Investigation of biting and non-biting flies as vectors for Bacillus Anthracis in Etosha National Park, Namibia

Nalisa, Mwangala

Titre : Investigation of biting and non-biting flies as vectors for Bacillus Anthracis in Etosha National Park, Namibia

Auteur : Nalisa, Mwangala.

Université de soutenance : University of Namibia

Grade : Master of Science 2013

Résumé
The role of flies in the spread of anthrax, an animal disease caused by the spore-forming pathogen Bacillus anthracis, have been reported as far back as the early 1900s. Studies have implicated flies from families of Tabanidae, Muscidae, Calliphoridae and other dipteran species. This study was undertaken in the Okaukuejo area of ENP to establish the role of biting and non-biting flies that may act as vectors for B. anthracis ; and at what concentrations of Bacillus anthracis do they carry and also to determine whether isolated strains of bacteria contained bacteriophages. For this purpose non-biting flies were collected from anthrax positive carcasses using a makeshift trap and analysed on TSPBA after being disinfected and squashed in 0.85% saline. Isolated strains were analysed for the presence of phages and vegetation containing fly excretions was collected. Nzi fly traps were used to collect biting flies. These results show that non-biting flies found belonged to Calliphoridae and Muscidae families the most abundant biting flies were from Tabanidae family. Of the 110 non-biting flies analysed from positive carcasses 25.4% were positive for Bacillus anthracis. The maximum concentration found in an individual was 4.0 x103 CFU/fly. There was no correlation between fly species and concentration of spores within flies.

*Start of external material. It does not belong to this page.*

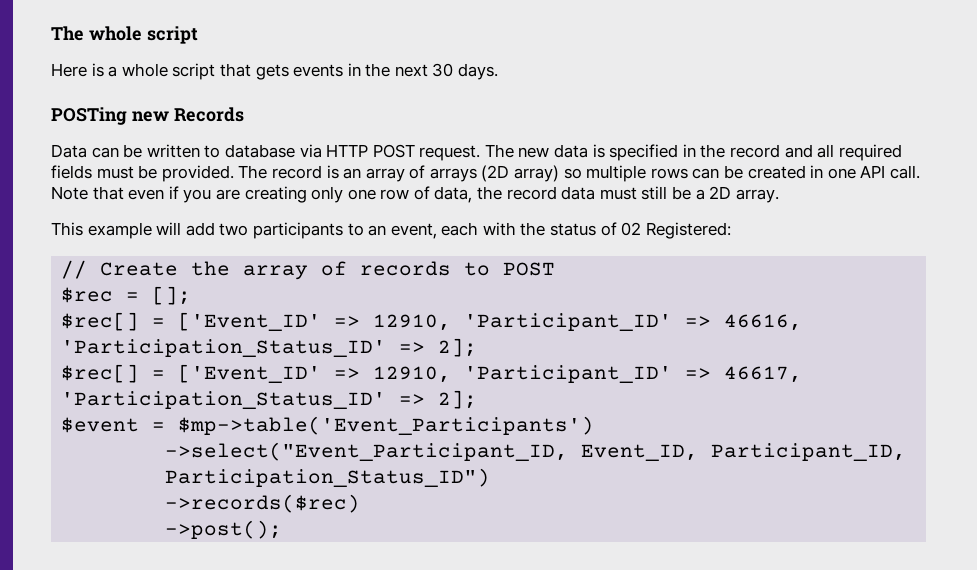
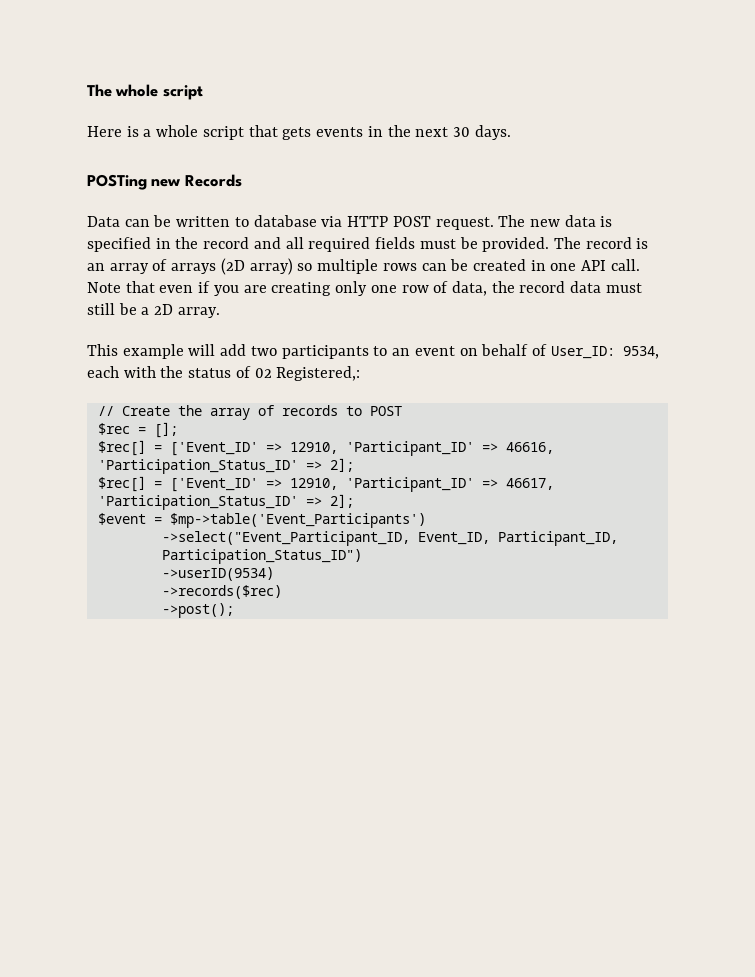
[390,223,437,239] event, -> [414,344,659,359] event on behalf of User_ID: 9534,
[645,222,731,239] Registered: -> [276,366,361,381] Registered,:
(491, 477) none -> [161,567,274,581] // ->userID(9534)

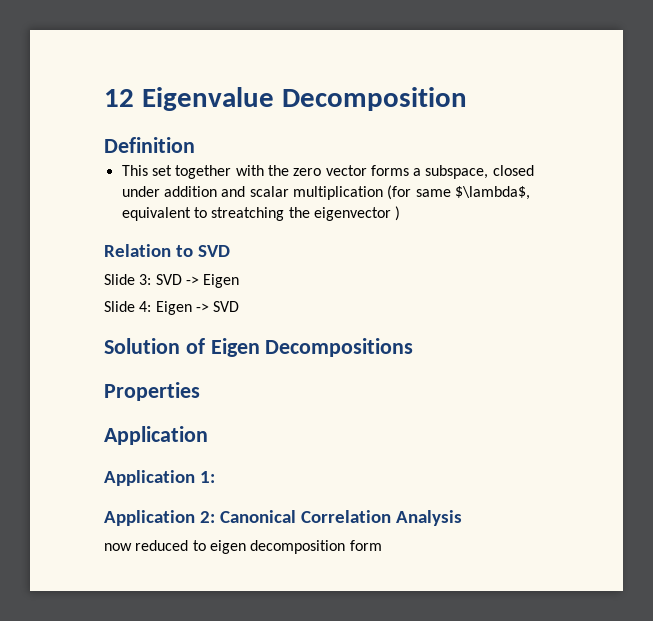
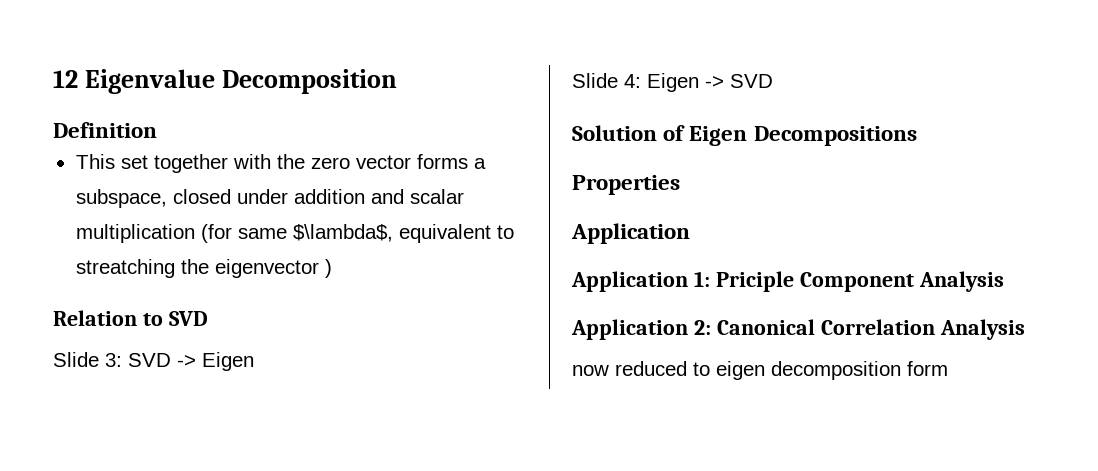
(215, 477) none -> [715,271,1004,292] Priciple Component Analysis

Non-biting flies mean spores were statistically equal to parenteral LD50s of Impala [100 ; 250] but were too low with respect to oral doses LD50s of horses and of impala. No bacteriophages were isolated from B. anthracis strains. Flies of families Calliphoridae and Muscidae can act as mechanical vectors in ENP more likely through parenteral means including myiasis infection ; oral transmission via regurgitation and defecation on leaves could not be established. Biting flies as vectors of anthrax needs further investigation. Measures that control fly populations during anthrax outbreaks may be considered.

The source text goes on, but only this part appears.